First light and an early winter mist lies softly on the fields. Along the track the low sun is backlighting frosted cobwebs and the frozen stalks of last summer’s cow parsley. Just ahead my presence is flushing redwings and fieldfares out from the hedges. I have interrupted their gorging on a bounty of berries. Sloe, haw, hip and holly are all on the menu with these thorny thickets providing a rich larder for birds that have come from harsher climes to spend their winter with us.
Other birds will take advantage of these hedges at this time of year. At sunset hundreds of chattering starlings will take up roosting positions deep within the intricate tangle of shrubs and climbers. Here they will be protected from whatever the elements have in store over the long winter nights. Insects in various life stages are also holed up. Some careful exploration and you may find dormant ladybirds tucked deep into crevices under bark or the tiny eggs of the brown hairstreak butterfly lodged in the fork of a blackthorn branch. Meanwhile hidden away at ground level hedgehogs, toads, and newts are using the security of the dense vegetation for their seasonal slumber.

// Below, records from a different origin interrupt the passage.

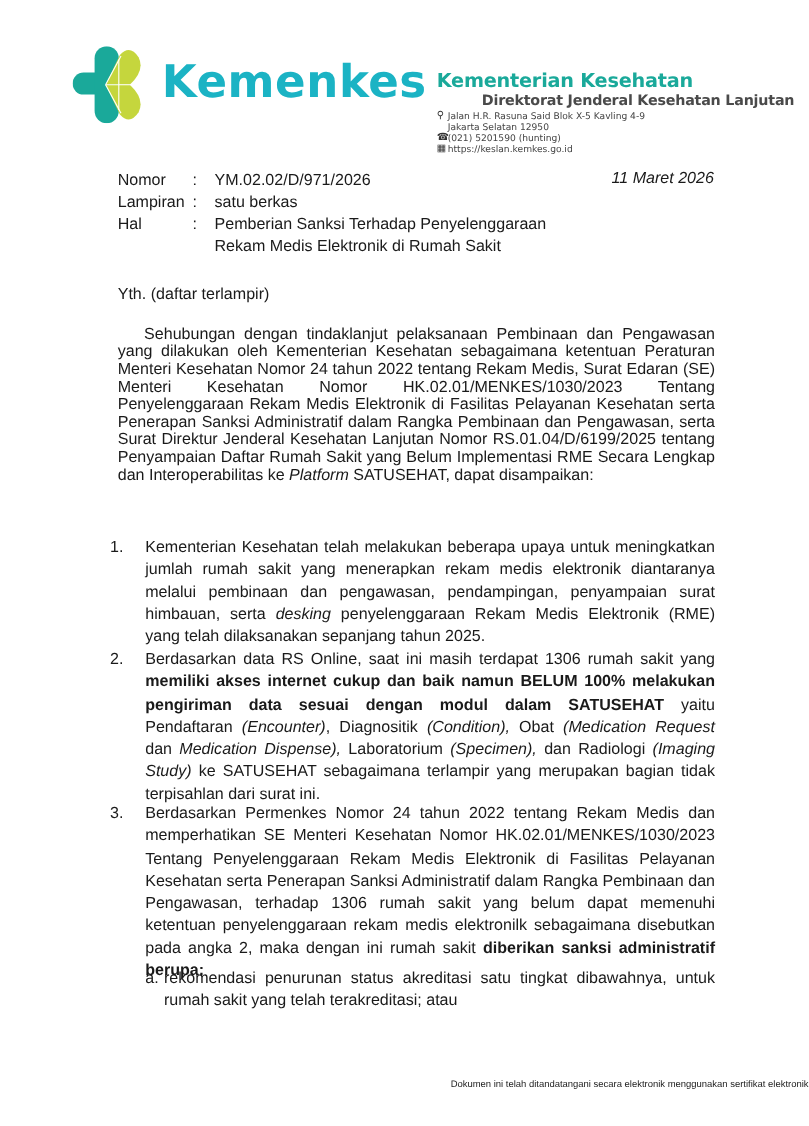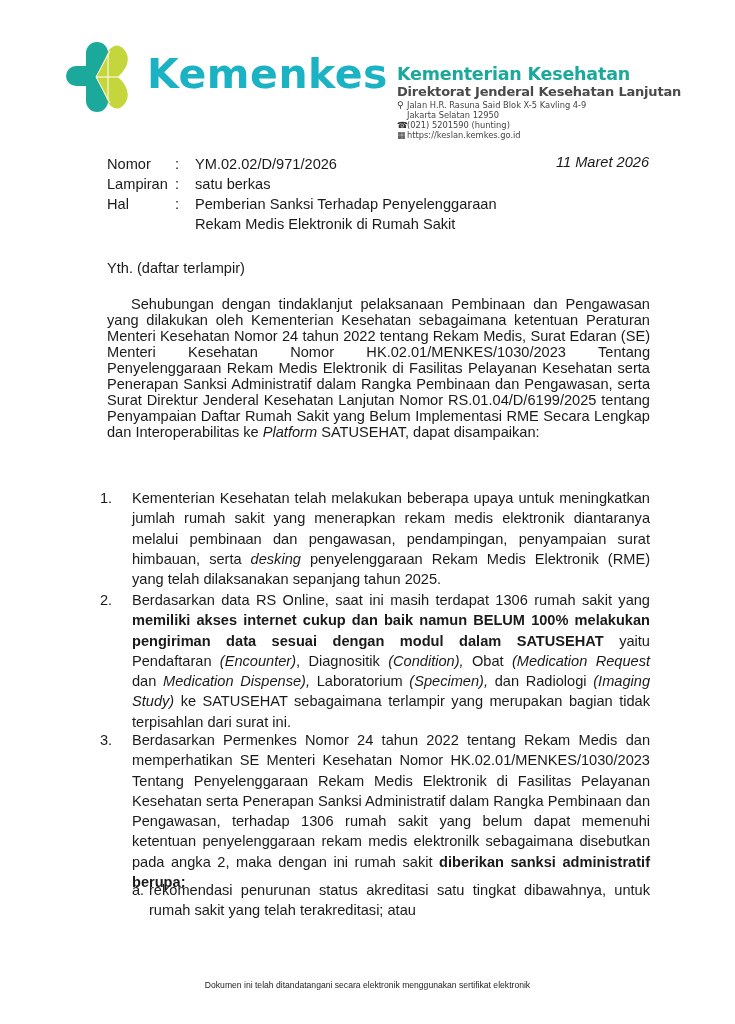--- a/index.html
+++ b/index.html
@@ -8,7 +8,7 @@
   .brand { position: absolute; left: 147px; top: 50px; font-family: "DejaVu Sans", sans-serif; font-weight: bold; font-size: 41px; color: #1bb3c4; letter-spacing: 0.5px; text-align: center; }
   .kop { position: absolute; left: 397px; top: 32px; font-family: "DejaVu Sans", sans-serif; }
   .kop .ministry { font-size: 17.5px; font-weight: bold; color: #1aa99a; line-height: 20px; letter-spacing: -0.2px; margin-top: 32px; }
-  .kop .directorate { font-size: 13px; font-weight: bold; color: #4a4a4a; line-height: 16px; letter-spacing: -0.2px; }
+  .kop .directorate { font-size: 13px; font-weight: bold; color: #4a4a4a; line-height: 16px; letter-spacing: -0.2px; margin-left: 41px; }
   .kop .line { font-size: 8.3px; color: #444; line-height: 10px; display: flex; align-items: center; }
   .kop .line .ic { width: 10px; display: inline-block; font-size: 9px; color: #333; }
   .kop .indent { padding-left: 10px; }

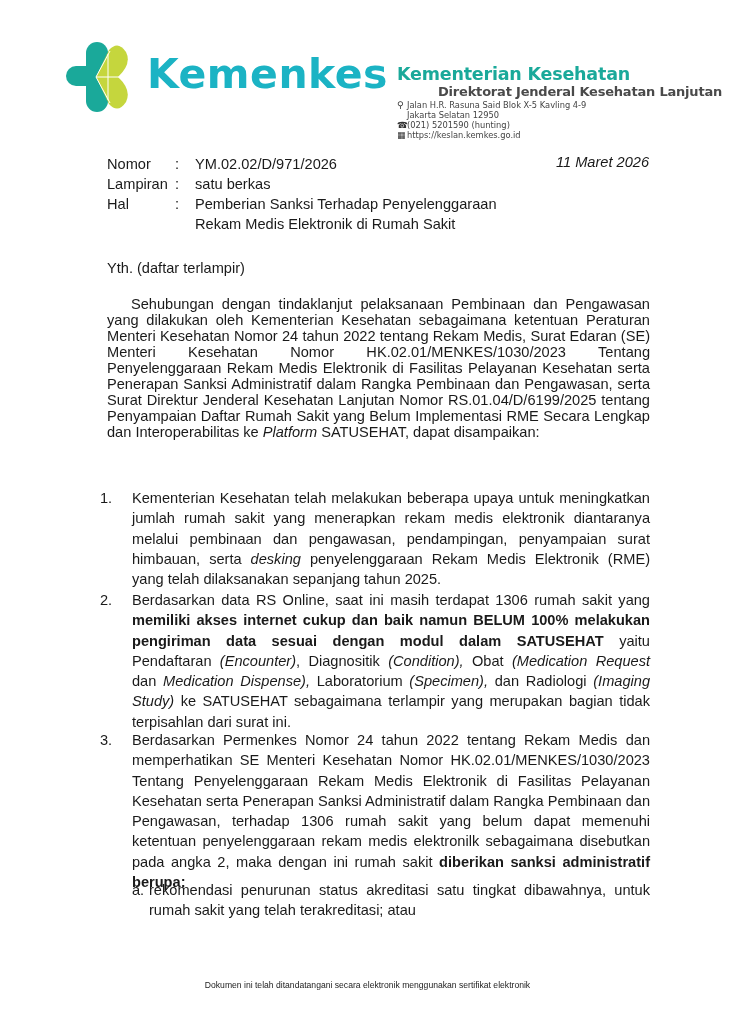--- a/index.html
+++ b/index.html
@@ -27,7 +27,7 @@
   .sub { position: absolute; left: 132px; top: 880px; width: 518px; font-size: 14.6px; line-height: 20.3px; display: flex; }
   .sub .num { width: 17px; flex: none; }
   .sub .txt { flex: 1; text-align: justify; }
-  .footer { position: absolute; left: 0; width: 735px; top: 979px; text-align: center; font-size: 8.6px; line-height: 12px; color: #222; }
+  .footer { position: absolute; left: 0; width: 735px; top: 979px; text-align: right; font-size: 8.6px; line-height: 12px; color: #222; }
   b { font-weight: bold; }
   i { font-style: italic; }
 </style>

Later in the year our hedge will become a riot of colour, movement and scents with bees and butterflies visiting the flowers of campion, bramble and honeysuckle. Long tailed tits and wrens will be busily raising their broods; shrews and voles will be feeding, sheltering and defending their territories. But all that is yet to come and for now much of life lies waiting.
Thousands of miles of hedgerows such as this criss-cross our country in a familiar and historical patchwork landscape. Rich in wildlife this network of green highways links the habitats and populations of so many species, all living on the hedge.